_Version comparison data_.

● ● ●

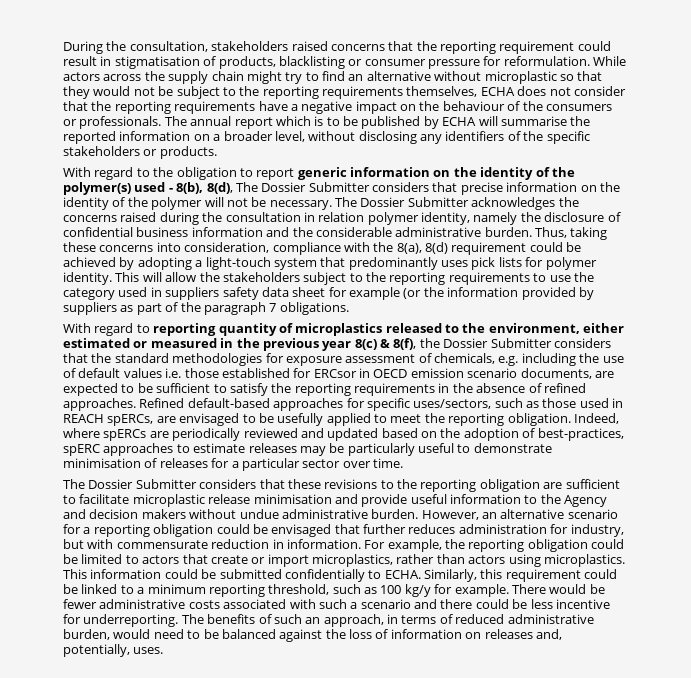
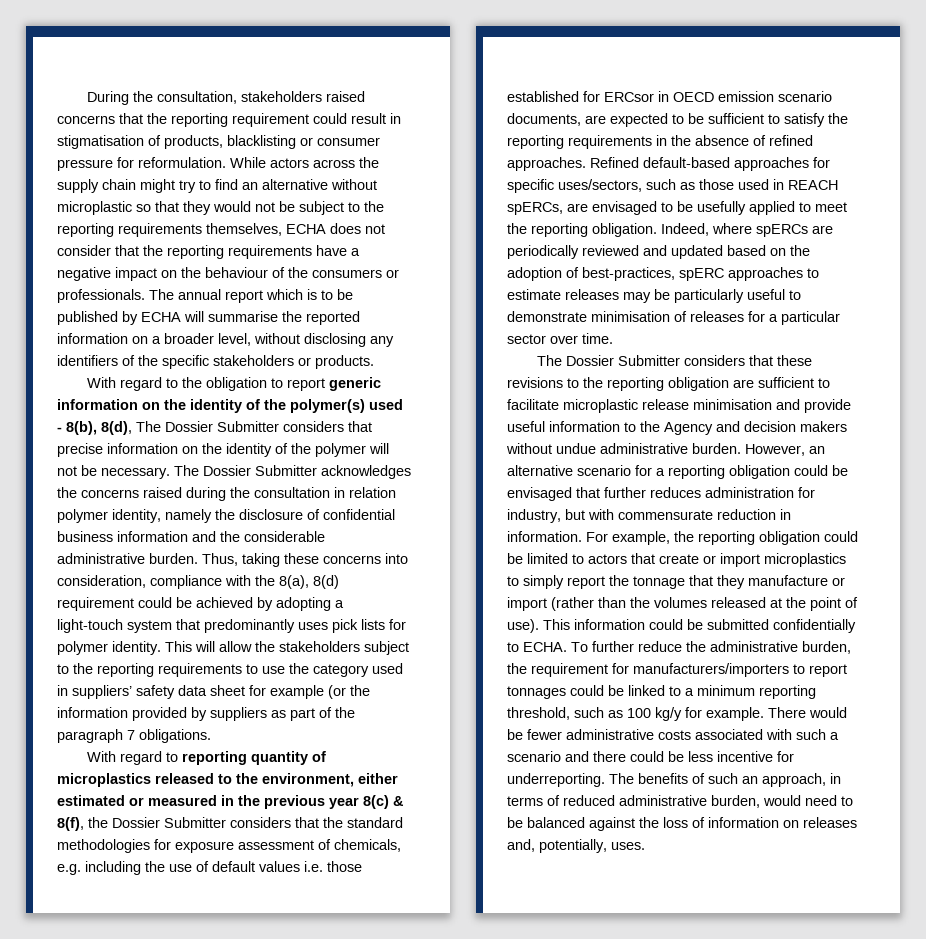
- This will allow the stakeholders subject to the reporting requirements to use the category used in suppliers safety data sheet for example (or the information provided by suppliers as part of the paragraph 7 obligations.
+ This will allow the stakeholders subject to the reporting requirements to use the category used in suppliers’ safety data sheet for example (or the information provided by suppliers as part of the paragraph 7 obligations.
- For example, the reporting obligation could be limited to actors that create or import microplastics, rather than actors using microplastics.
+ For example, the reporting obligation could be limited to actors that create or import microplastics to simply report the tonnage that they manufacture or import (rather than the volumes released at the point of use).
- Similarly, this requirement could be linked to a minimum reporting threshold, such as 100 kg/y for example.
+ To further reduce the administrative burden, the requirement for manufacturers/importers to report tonnages could be linked to a minimum reporting threshold, such as 100 kg/y for example.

● ● ●

_What is expected_. Check every line of the entries above, and copy those that carry the string "such".

_Solution_.
- Similarly, this requirement could be linked to a minimum reporting threshold, such as 100 kg/y for example.
+ To further reduce the administrative burden, the requirement for manufacturers/importers to report tonnages could be linked to a minimum reporting threshold, such as 100 kg/y for example.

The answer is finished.